Other attempts to categorise the second woman appointed to the High Court will fail. "She can't be pigeonholed," the Commonwealth Solicitor General, David Bennett, QC, said yesterday.
His reaction was a recurring theme - she was a fine lawyer full stop. Not a woman lawyer. Not a black-letter lawyer. Not a leftie. Not a conservative. Not an Anglo-Celtic private school type who had done nothing but law.
The appointment of Justice Crennan, 60, who has been on the Federal Court for only 19 months, will nonetheless quell the disquiet over the fact that Mary Gaudron had been the only woman on the High Court.
Justice Crennan is a grandmother and a former teacher who turned to law after meeting her husband, Michael, himself a senior counsel. Her first job as a barrister was reading with Mr Bennett in Sydney in 1979 - when she was 34. "I thought she was good but you don't think someone will go that far," he said.
Within 10 years she was a Queen's counsel - a time frame reserved only for the exceptional. She achieved wider notoriety when she was counsel assisting the Victorian Government in the Tricontinental financial inquiry, which lasted two years. She was the first woman to chair the Victorian Bar Council, and the first female president of the Australian Bar Association. She served for six years as a federal human rights commissioner.
A former head of Pyramid Building Society, Bill Farrow, described what it was like to face her in court. "It's a bit like being picked for fullback against Gary Ablett … possibly [Garry] Hocking and a few others as well."
Justice Crennan's appointment was announced by the Attorney-General, Philip Ruddock, yesterday. She will replace Justice Michael McHugh, who challenged the Government last month to appoint a woman when he reached the retirement age of 70 on November 1.
But Mr Ruddock said he was appointing "the best person for the job" and that she would "make an outstanding member of the High Court regardless of gender".
Victorian barrister Kate McMillan, SC, said Justice Crennan was one of the last generalists - those who can tackle almost any area of law.
She joins Frank Gavan Duffy and Garfield Barwick as the oldest appointees to the court, where she will renew some old aquaintances.
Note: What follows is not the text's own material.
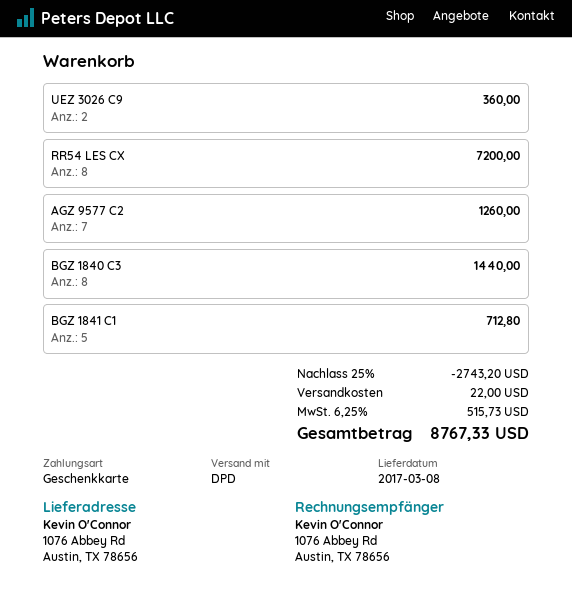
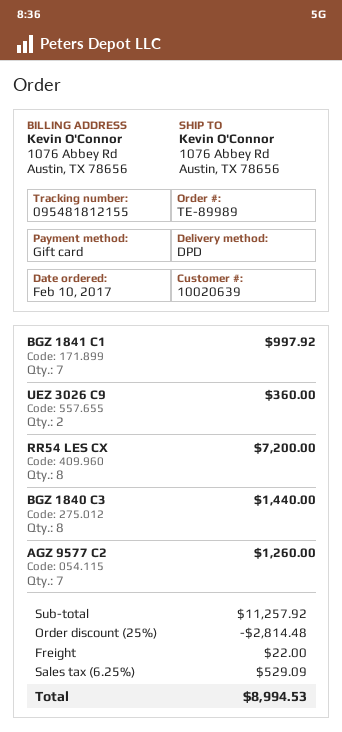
BGZ 1841 C1: 5 for 712.80 -> 7 for 997.92
discount: 25% = 2743.20 -> 25% = 2814.48
tax: 6.25% = 515.73 -> 6.25% = 529.09
total: 8767.33 -> 8994.53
At Sydney University she was taught by Dyson Heydon and Bill Gummow, now two of the court's seven justices.
She has made few speeches, but at her inauguration in February last year, she acknowledged the view of the Chief Justice, Murray Gleeson, that "we live in a rights-conscious age".
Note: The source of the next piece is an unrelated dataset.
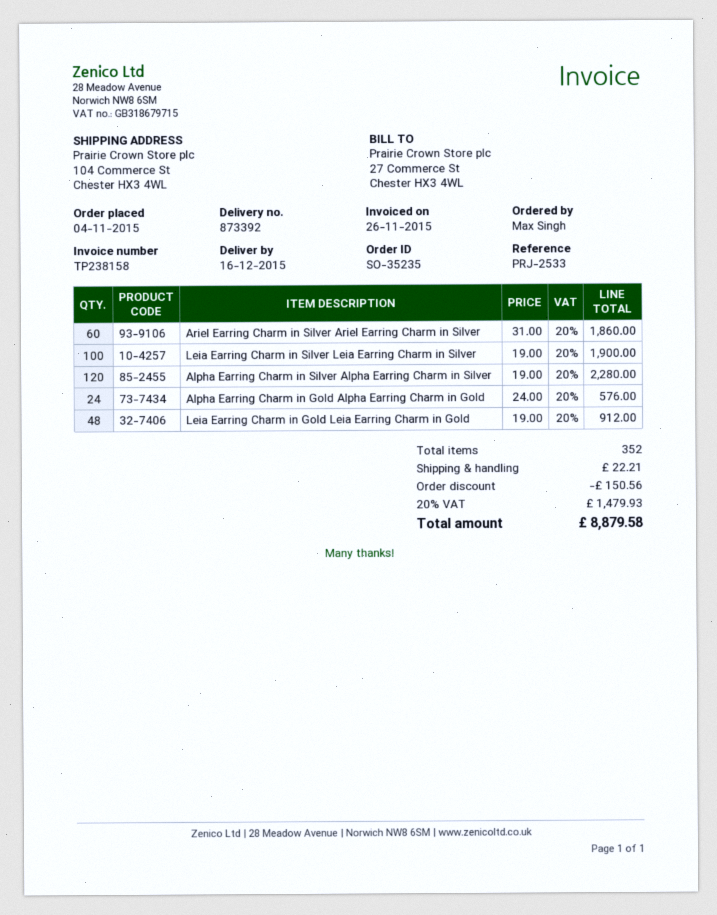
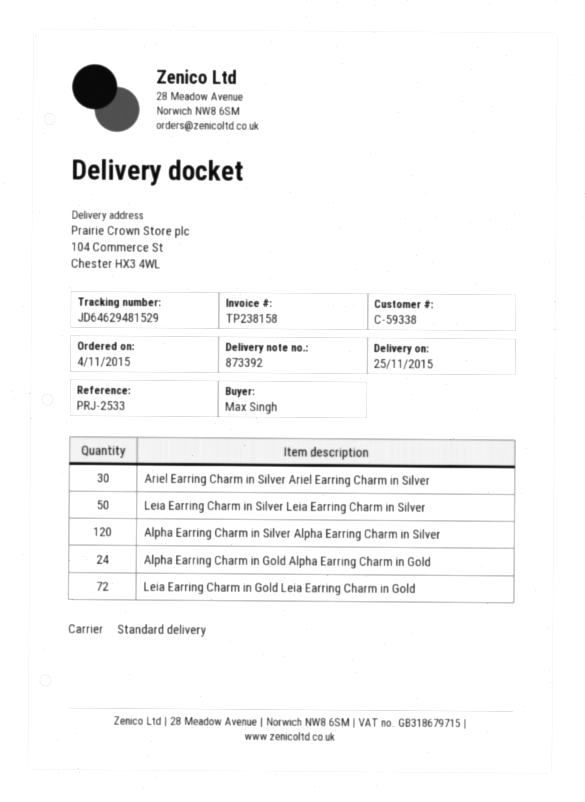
delivery date: 2015-12-16 -> 2015-11-25
Ariel Earring Charm in Silver Ariel Earring Charm in Silver: 60 -> 30
Leia Earring Charm in Silver Leia Earring Charm in Silver: 100 -> 50
Leia Earring Charm in Gold Leia Earring Charm in Gold: 48 -> 72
Mr Bennett said he believed Justice Crennan would "bring a very great sense of balance to the court … She is very balanced; she does not have any great baggage or any biases."
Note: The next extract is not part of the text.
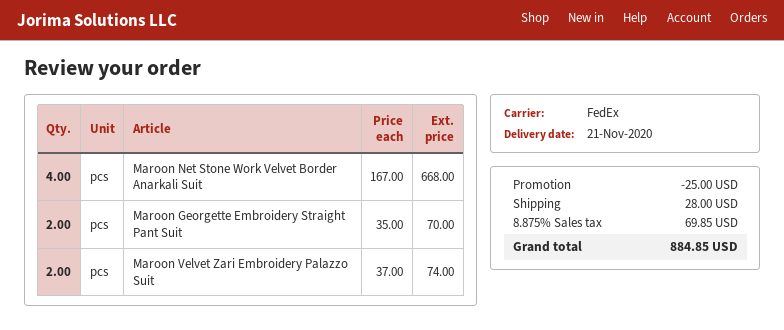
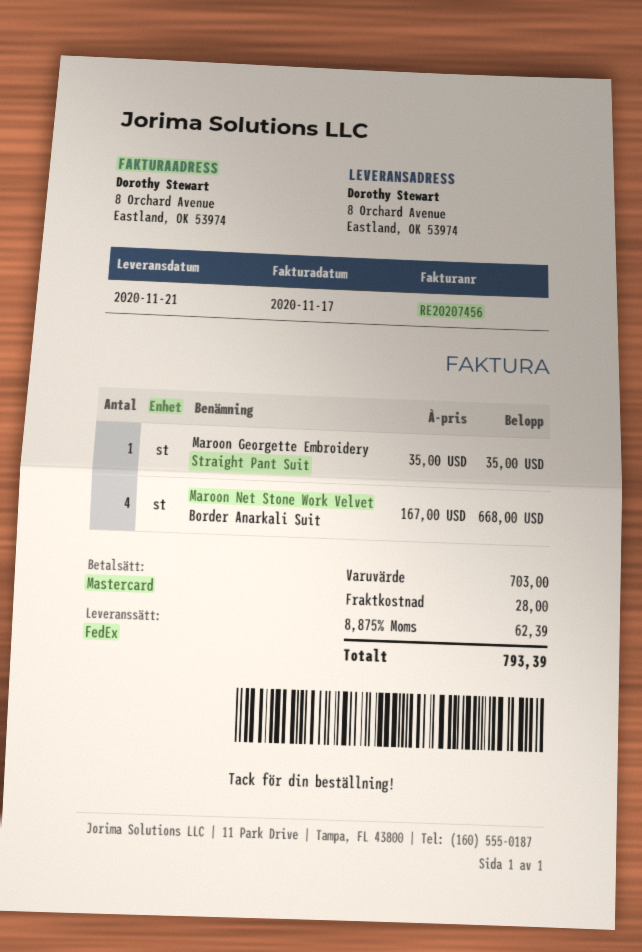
Maroon Georgette Embroidery Straight Pant Suit: 2 x 35.00 = 70.00 -> 1 x 35.00 = 35.00
Maroon Velvet Zari Embroidery Palazzo Suit: 2 x 37.00 = 74.00 -> none
discount: 25.00 -> none
tax: 8.875% = 69.85 -> 8.875% = 62.39
total: 884.85 -> 793.39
He once described her as "not at all a frivolous young person" but those who have seen her beating a bodhran at her St Patrick's Day parties might think otherwise.
Indeed, Ms McMillan describes her as "a great stick".
"She has a great sense of humour. She will share a joke and they do like to celebrate the Irish national day." She said Justice Crennan was a beacon for the modern women who wanted to have it all, but not for those advocating affirmative action.
Justice Crennan said: "The problem with being a female barrister is that you don't have a wife. The wives of barristers do a terrific job. If they've got six kids and the husband wants to work three nights a week and one day on the weekend, well there's someone minding the children."